→ **Assignment**:
Going line by line through the records below, write out everything starting with the line containing "thead tr th" and going on through the line containing "text: Bloqueo ->", exactly and inclusively. Pictures do not go in.

→ **Source data**:
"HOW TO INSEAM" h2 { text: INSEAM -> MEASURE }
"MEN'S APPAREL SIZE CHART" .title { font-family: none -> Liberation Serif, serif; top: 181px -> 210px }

--

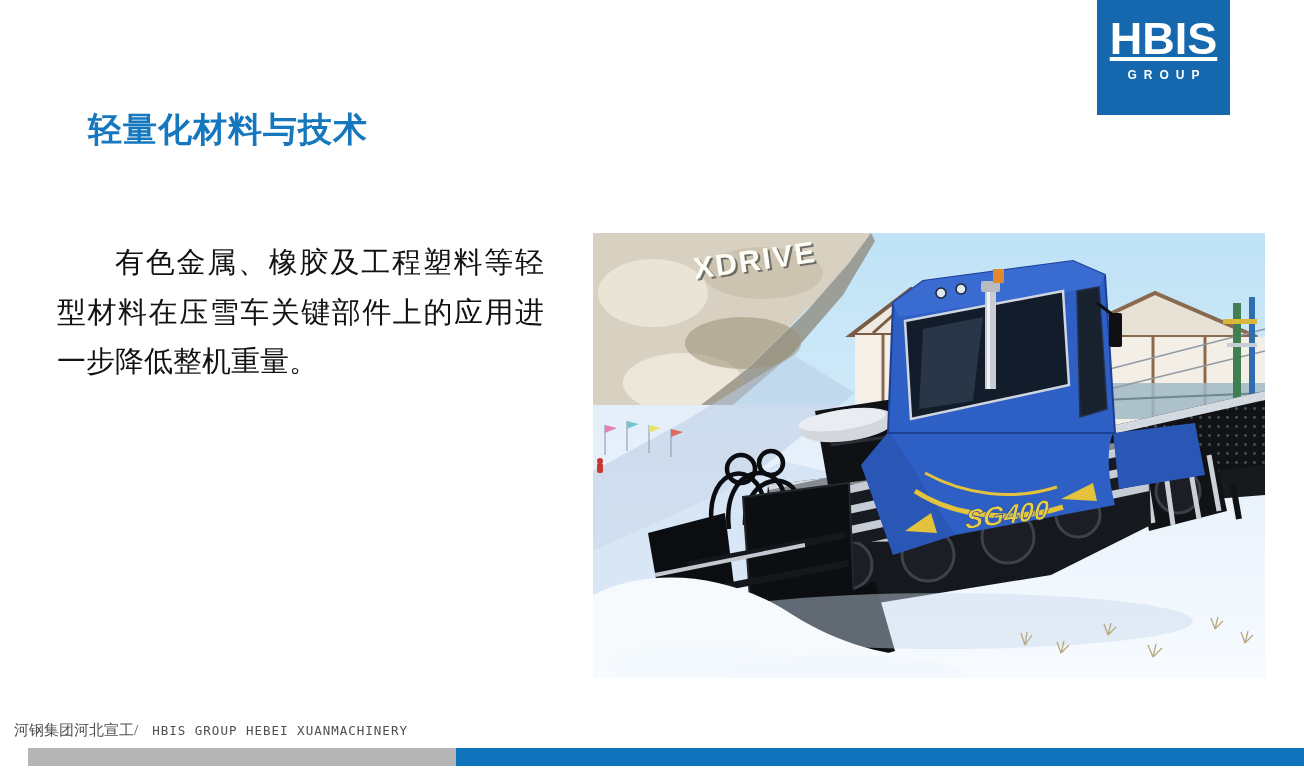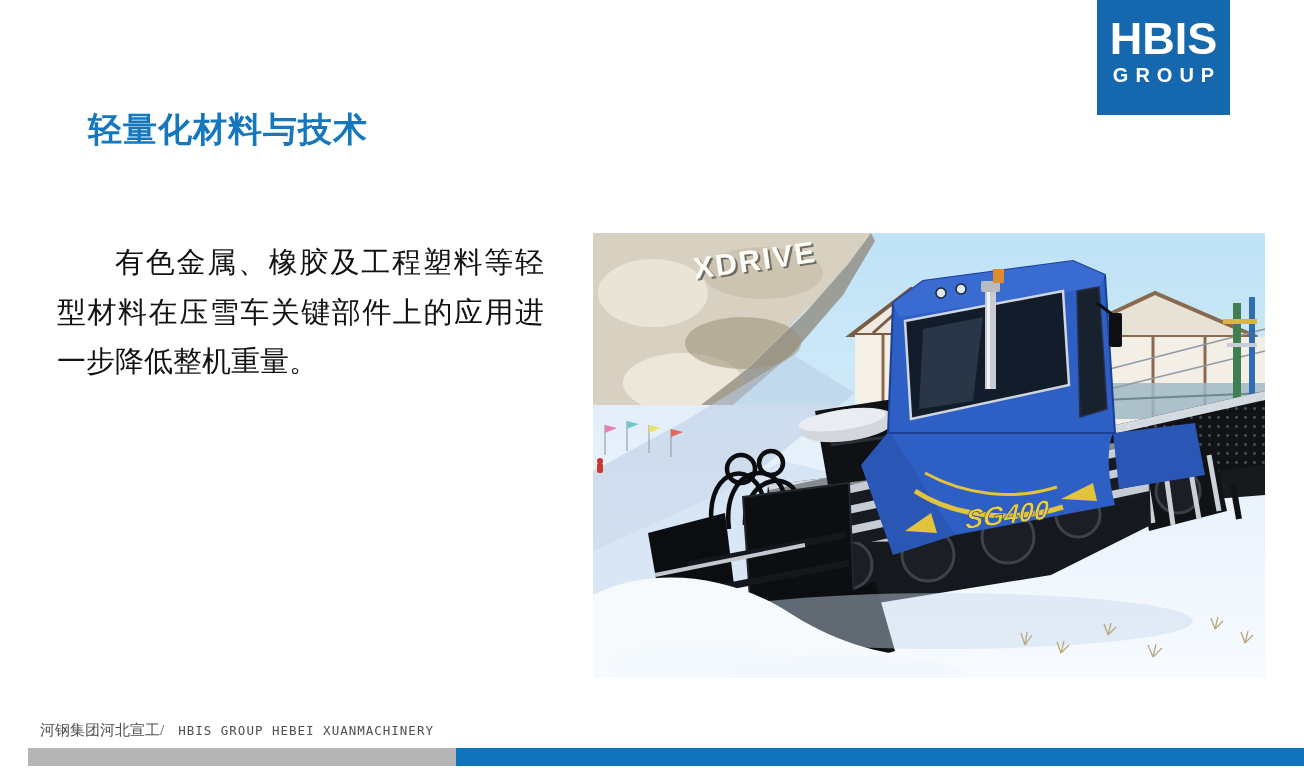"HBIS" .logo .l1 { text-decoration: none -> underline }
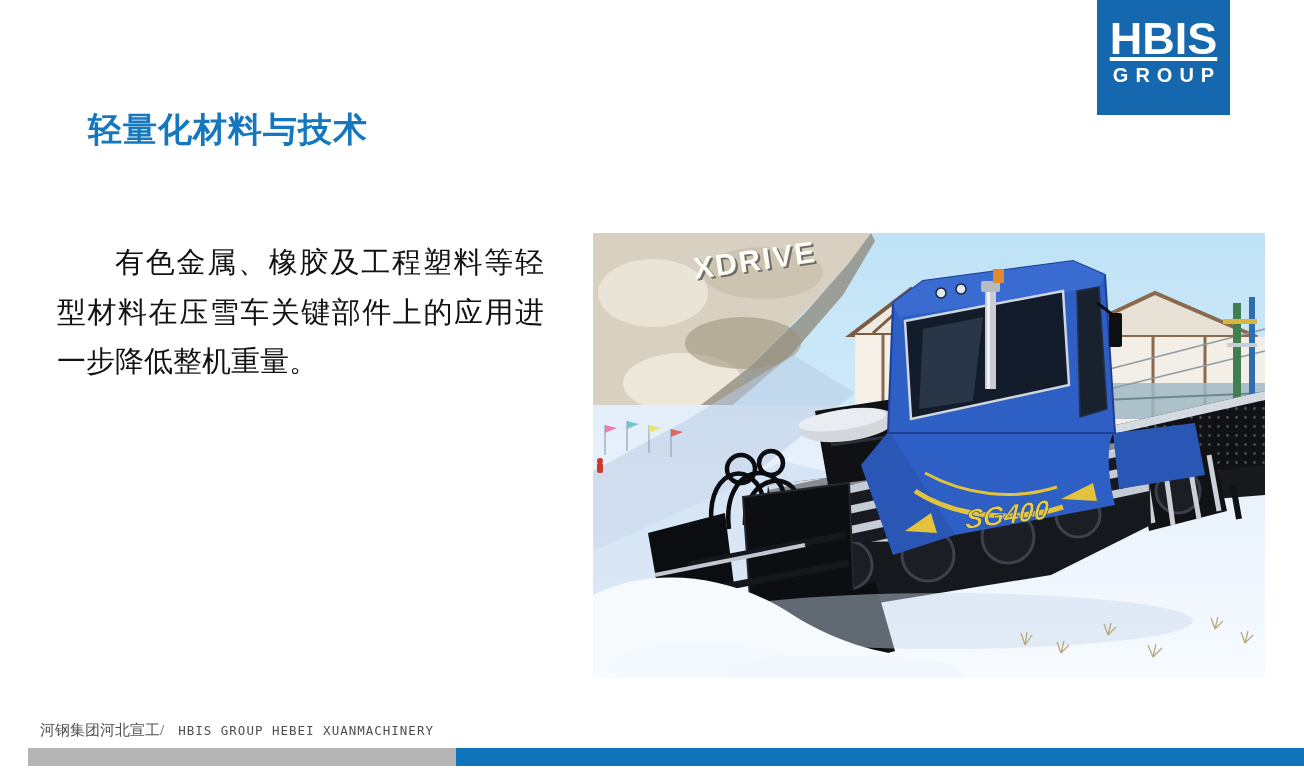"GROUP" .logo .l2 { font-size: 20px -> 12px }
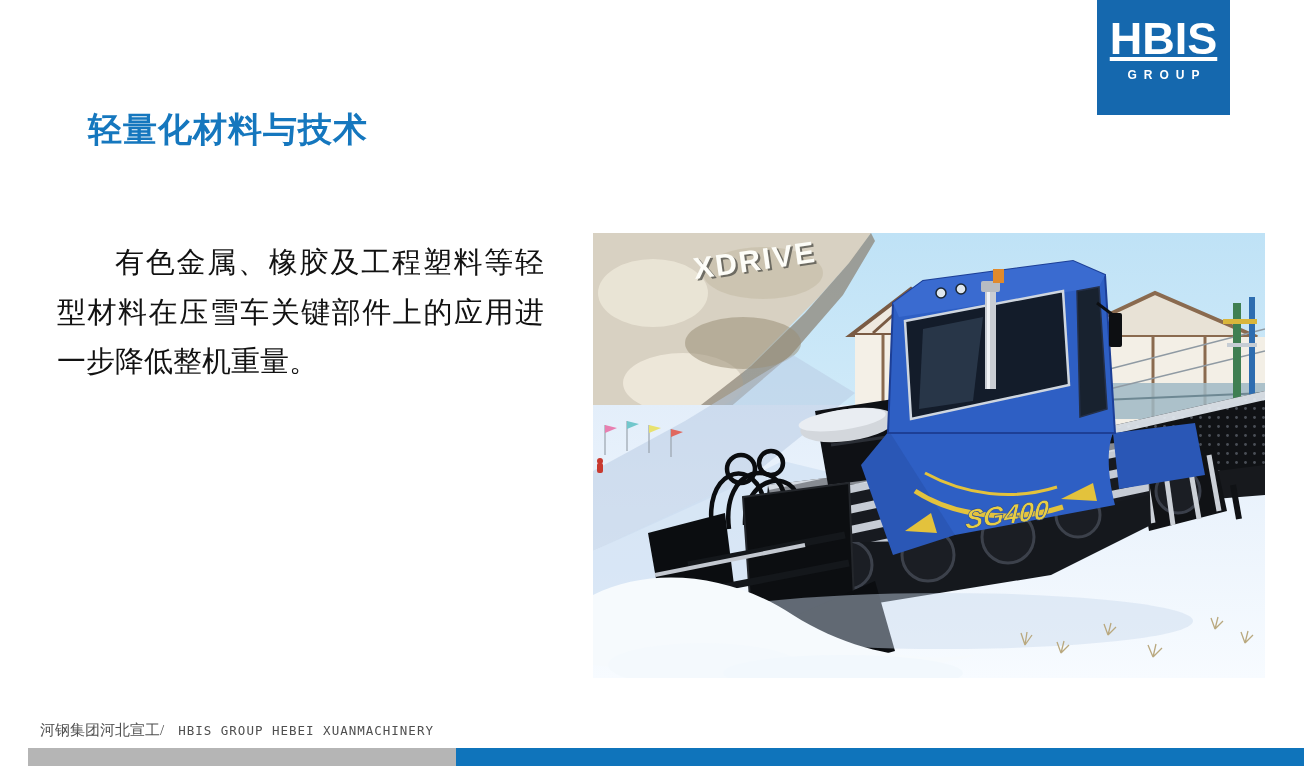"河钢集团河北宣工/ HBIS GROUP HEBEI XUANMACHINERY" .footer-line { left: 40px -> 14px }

...

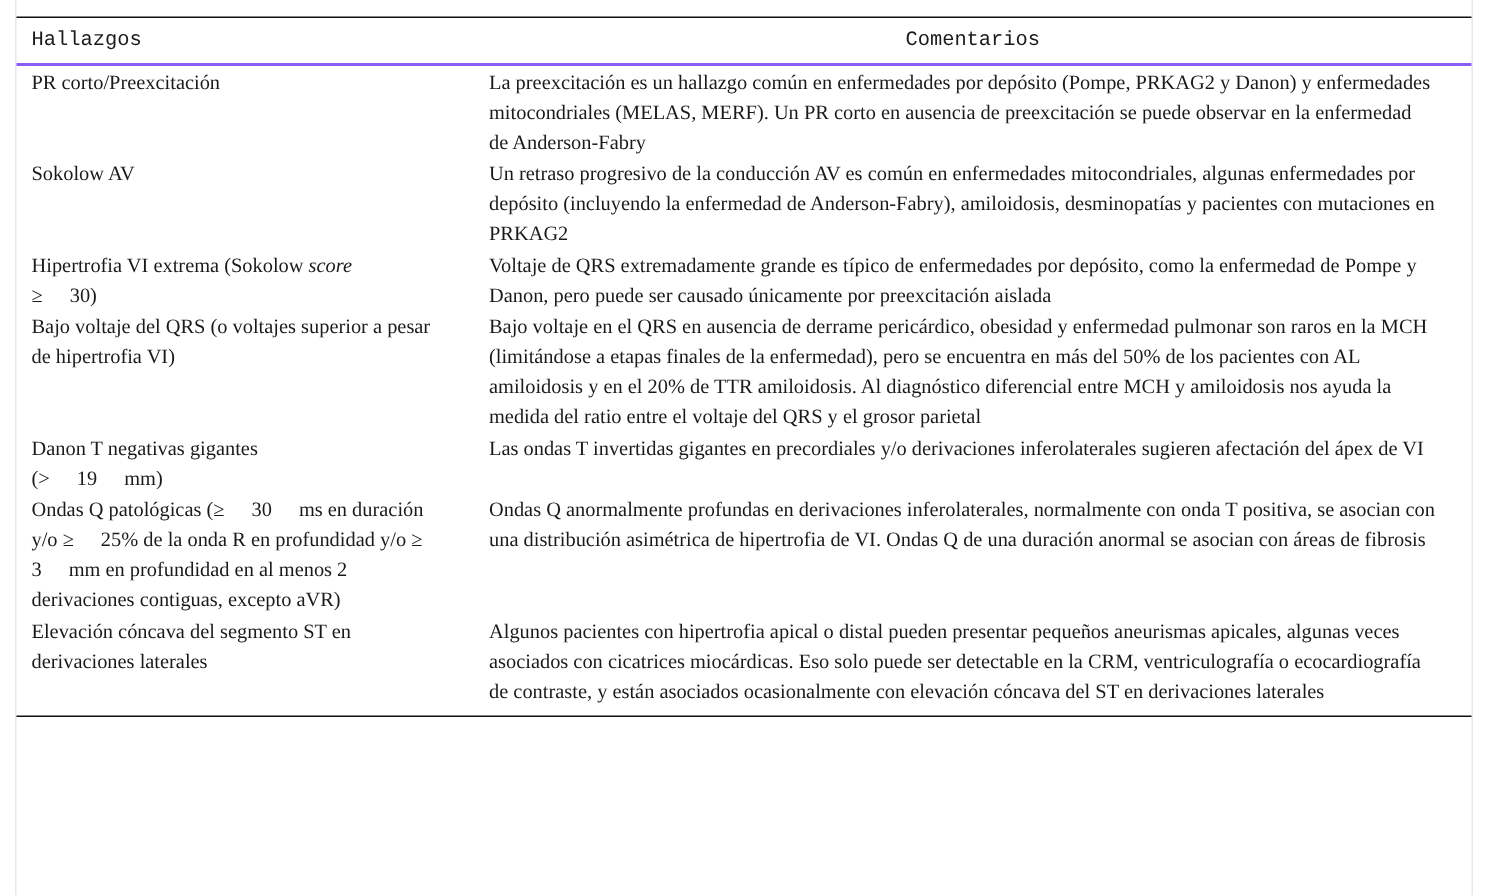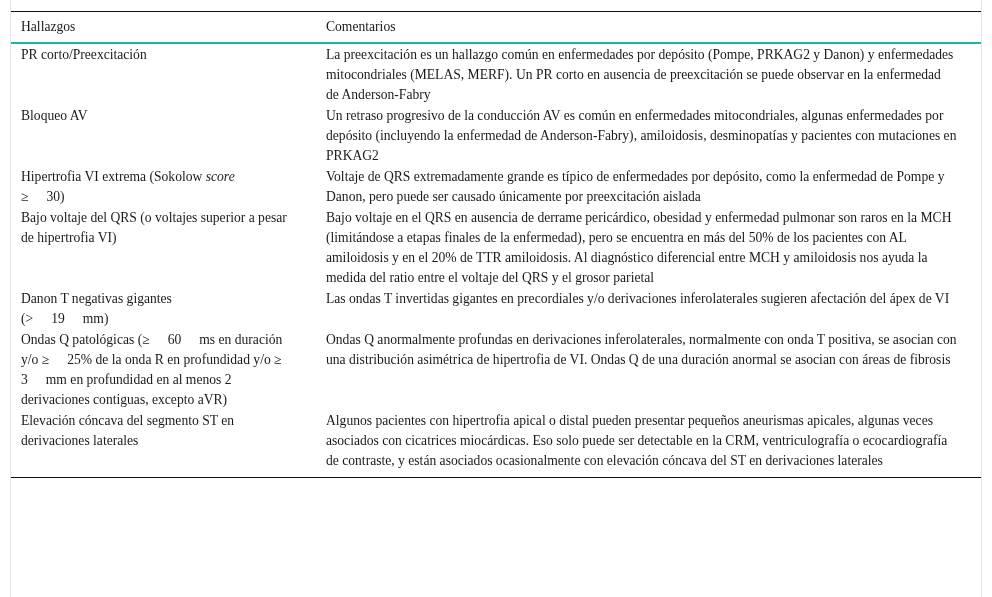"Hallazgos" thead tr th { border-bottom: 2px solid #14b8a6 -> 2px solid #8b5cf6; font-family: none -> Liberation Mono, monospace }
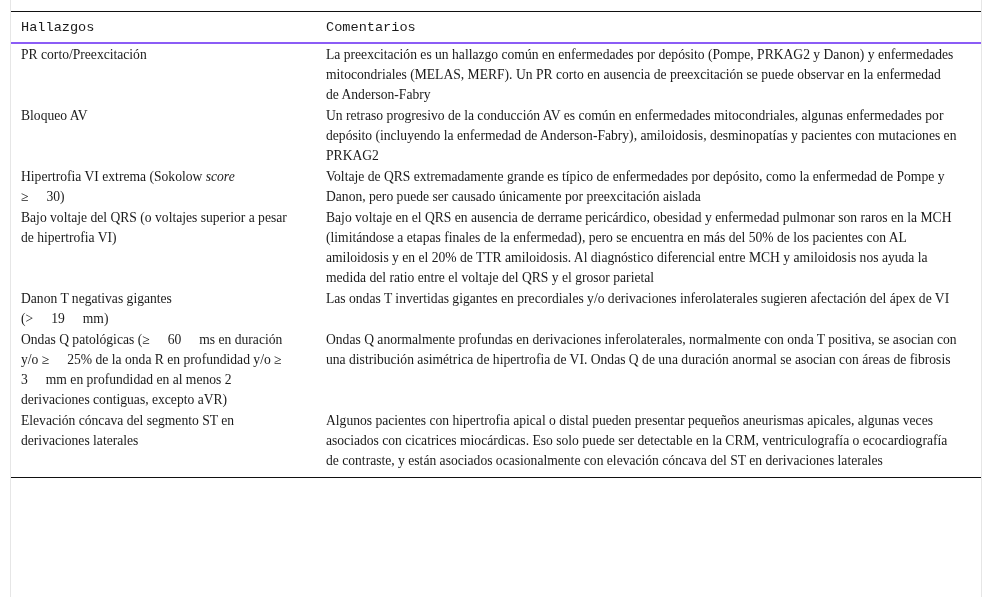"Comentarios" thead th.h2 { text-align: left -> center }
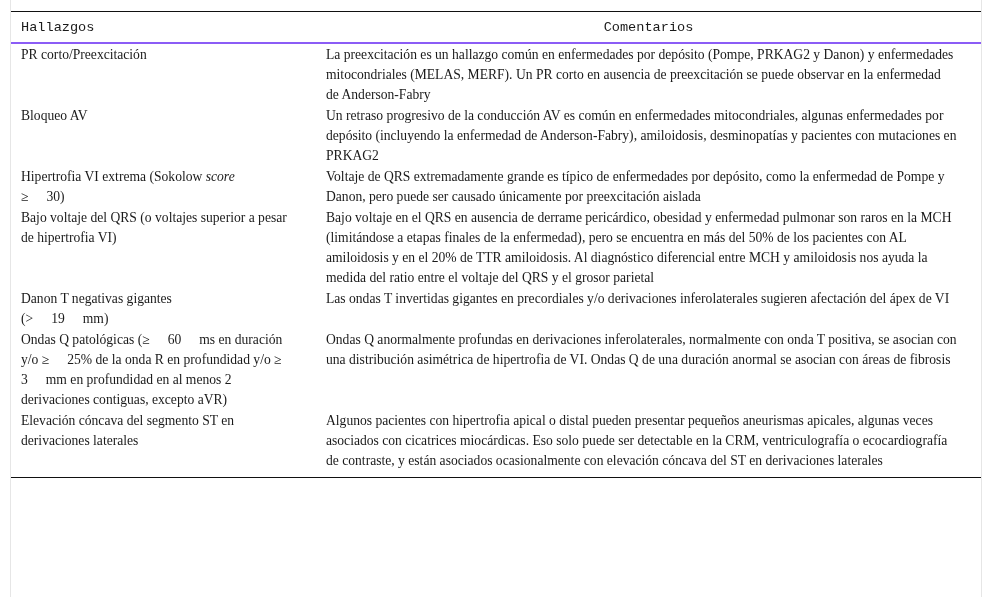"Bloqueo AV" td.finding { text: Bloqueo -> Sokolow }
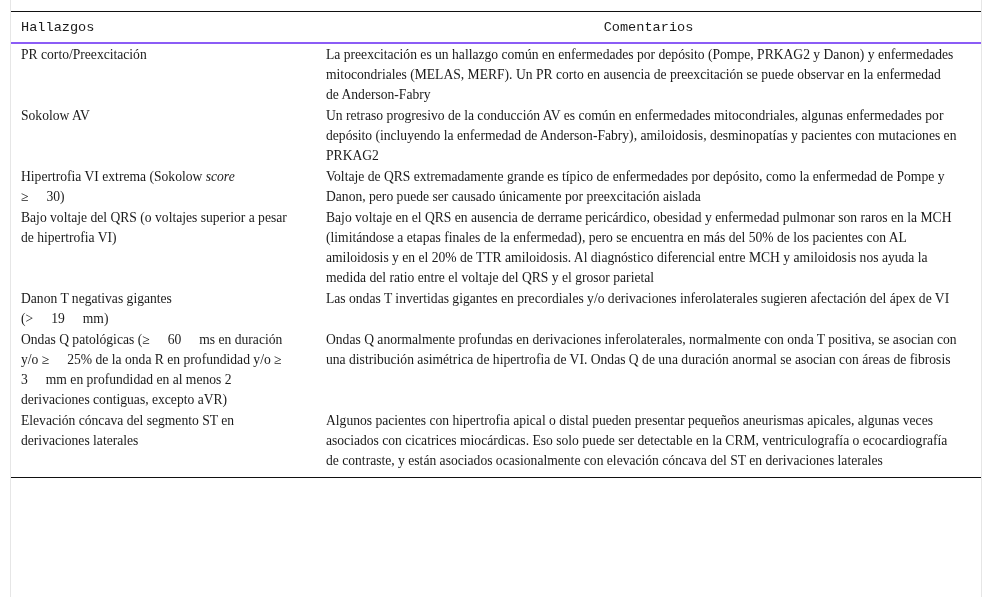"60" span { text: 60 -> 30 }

→ **Your response**:
"Hallazgos" thead tr th { border-bottom: 2px solid #14b8a6 -> 2px solid #8b5cf6; font-family: none -> Liberation Mono, monospace }
"Comentarios" thead th.h2 { text-align: left -> center }
"Bloqueo AV" td.finding { text: Bloqueo -> Sokolow }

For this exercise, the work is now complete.